Additionally, the 3D in Figure 12 clearly shows the concentration gradient, effectively showing that Z(m) primarily influences the predicted concentration. It can be observed that the concentration of solute changes during the drying process which is a result of mass transfer within the sample. The model can also be built to track concentration and time to see when a target point is reached to stop the drying process. Therefore, the overall results revealed that the combination of mass transfer and machine learning is a useful strategy to optimize the freeze-drying process and find the optimal drying time.11. A similar trend is observed in the prediction of T distribution for freeze-drying processes by ML.11,15.

Relationship between X(m), Y(m), Z(m) and predicted concentration.

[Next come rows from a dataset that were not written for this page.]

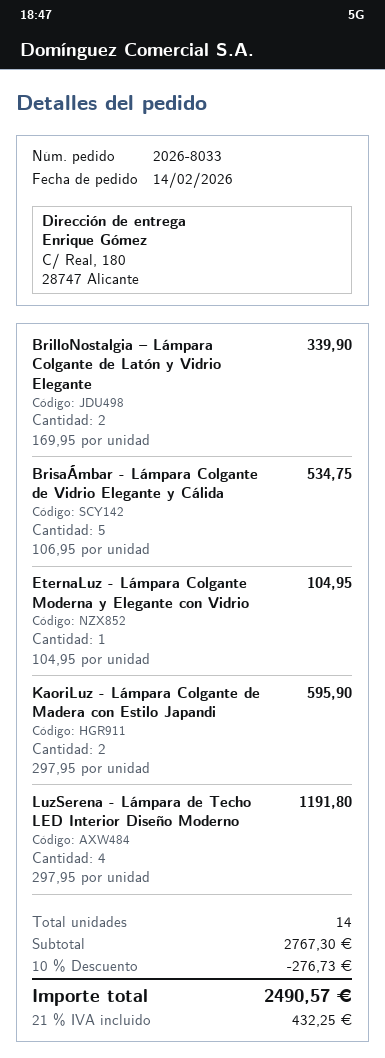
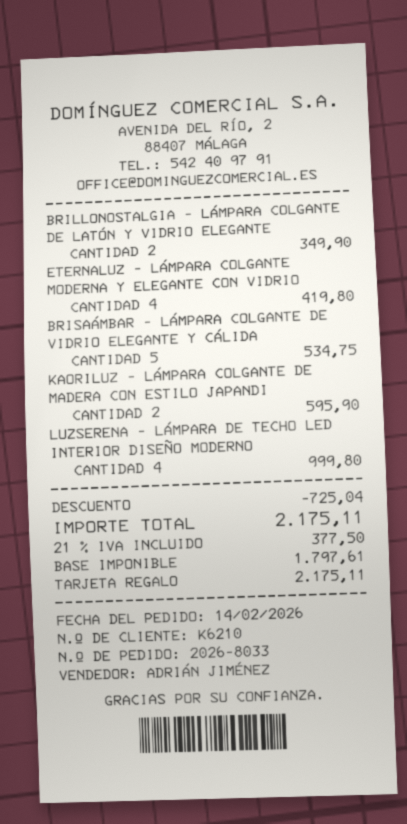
BrilloNostalgia – Lámpara Colgante de Latón y Vidrio Elegante: 2 for 339.90 -> 2 for 349.90
EternaLuz - Lámpara Colgante Moderna y Elegante con Vidrio: 1 for 104.95 -> 4 for 419.80
LuzSerena - Lámpara de Techo LED Interior Diseño Moderno: 4 for 1191.80 -> 4 for 999.80
discount: 276.73 -> 725.04
tax: 21% = 432.25 -> 21% = 377.50
total: 2490.57 -> 2175.11

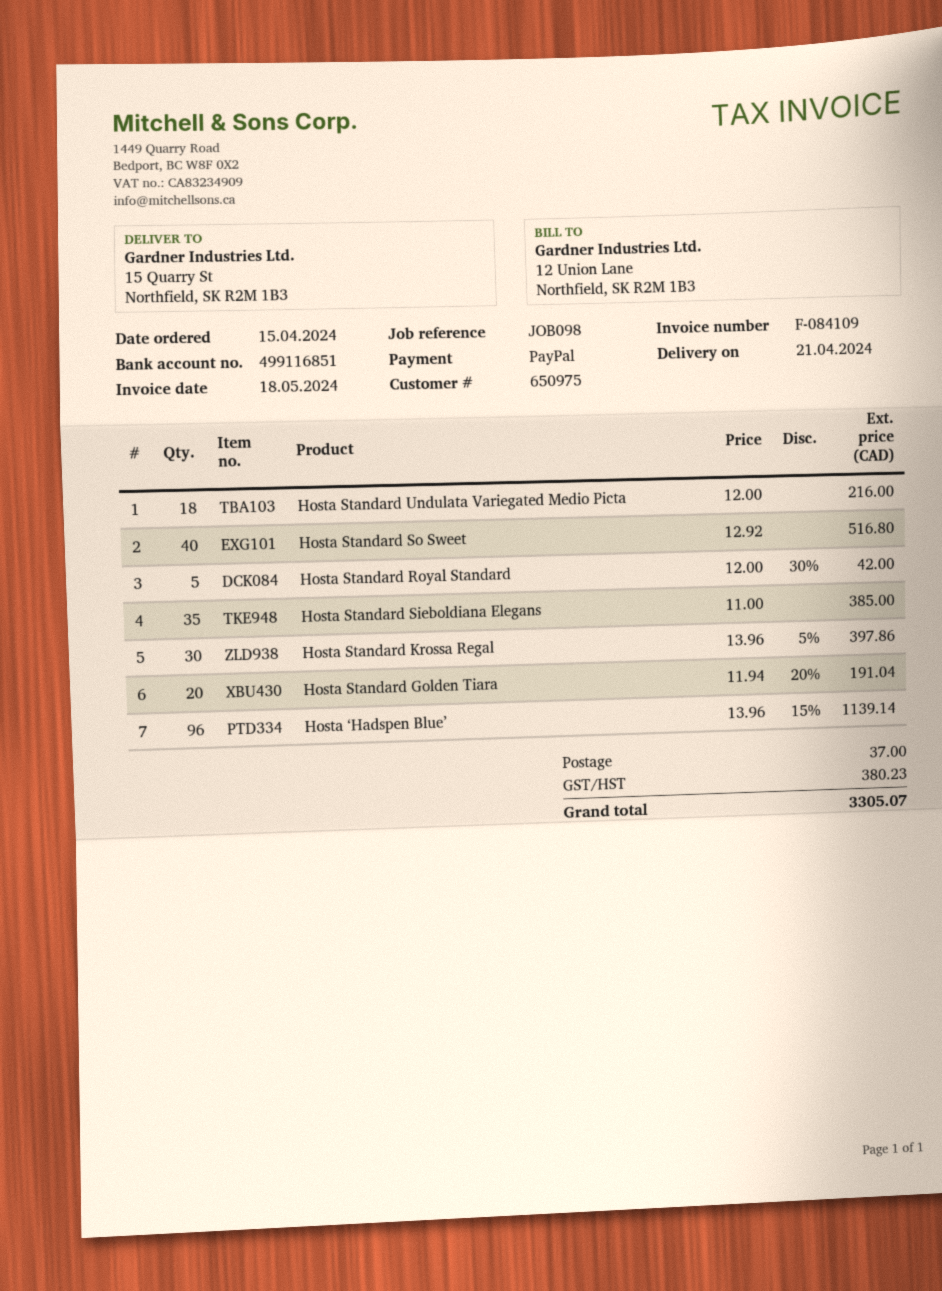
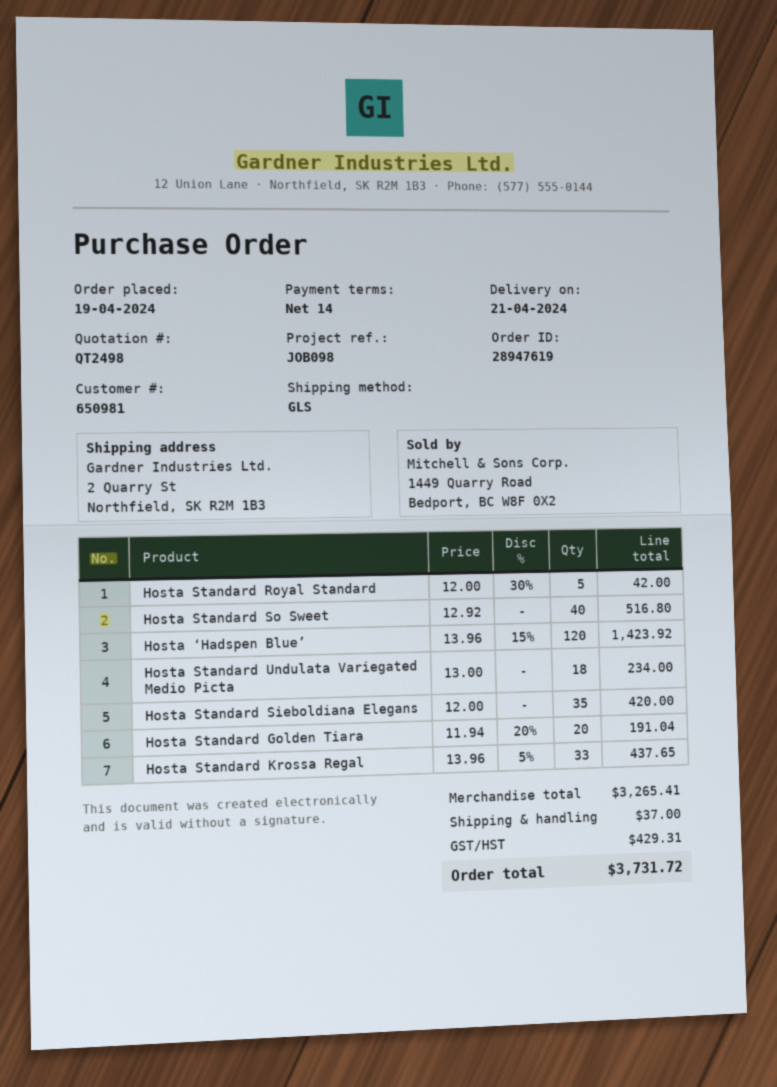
order date: 2024-04-15 -> 2024-04-19
customer number: 650975 -> 650981
ship to: 15 Quarry St, Northfield, SK R2M 1B3 -> 2 Quarry St, Northfield, SK R2M 1B3
Hosta Standard Undulata Variegated Medio Picta: 18 x 12.00 = 216.00 -> 18 x 13.00 = 234.00
Hosta Standard Sieboldiana Elegans: 35 x 11.00 = 385.00 -> 35 x 12.00 = 420.00
Hosta Standard Krossa Regal: 30 x 13.96 - 5% = 397.86 -> 33 x 13.96 - 5% = 437.65
Hosta ‘Hadspen Blue’: 96 x 13.96 - 15% = 1139.14 -> 120 x 13.96 - 15% = 1423.92
tax: 380.23 -> 429.31
total: 3305.07 -> 3731.72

In this work, we focused on three representative baseline models (DT, RR, and SVR) to provide transparent comparisons under consistent optimization conditions, but we recognize that further improvements may be achieved by more advanced approaches such as random forests, gradient boosting, and neural networks. Moreover, emerging paradigms such as graph representation learning have shown promising results in engineering applications and may provide powerful ways to capture spatial dependence in future research.34,35. Nevertheless, in this work, we intentionally limited the scope to a single model to maintain interpretability, reduce computational load, and clearly demonstrate the performance gains achievable with Dragonfly algorithm-based hyperparameter tuning. Despite the promising results, several limitations must be acknowledged. First, this study relies on a simulated dataset and validation by real experiments is required to confirm the robustness of the proposed model under real dry conditions. Second, although the Dragonfly algorithm has improved prediction accuracy, its computational cost may limit its scalability for large-scale industrial systems. Finally, the present study focused only on spatial concentration prediction. Future studies may extend the framework to incorporate temporal dynamics, excipient composition variations, or process perturbations commonly encountered in pharmaceutical drying environments.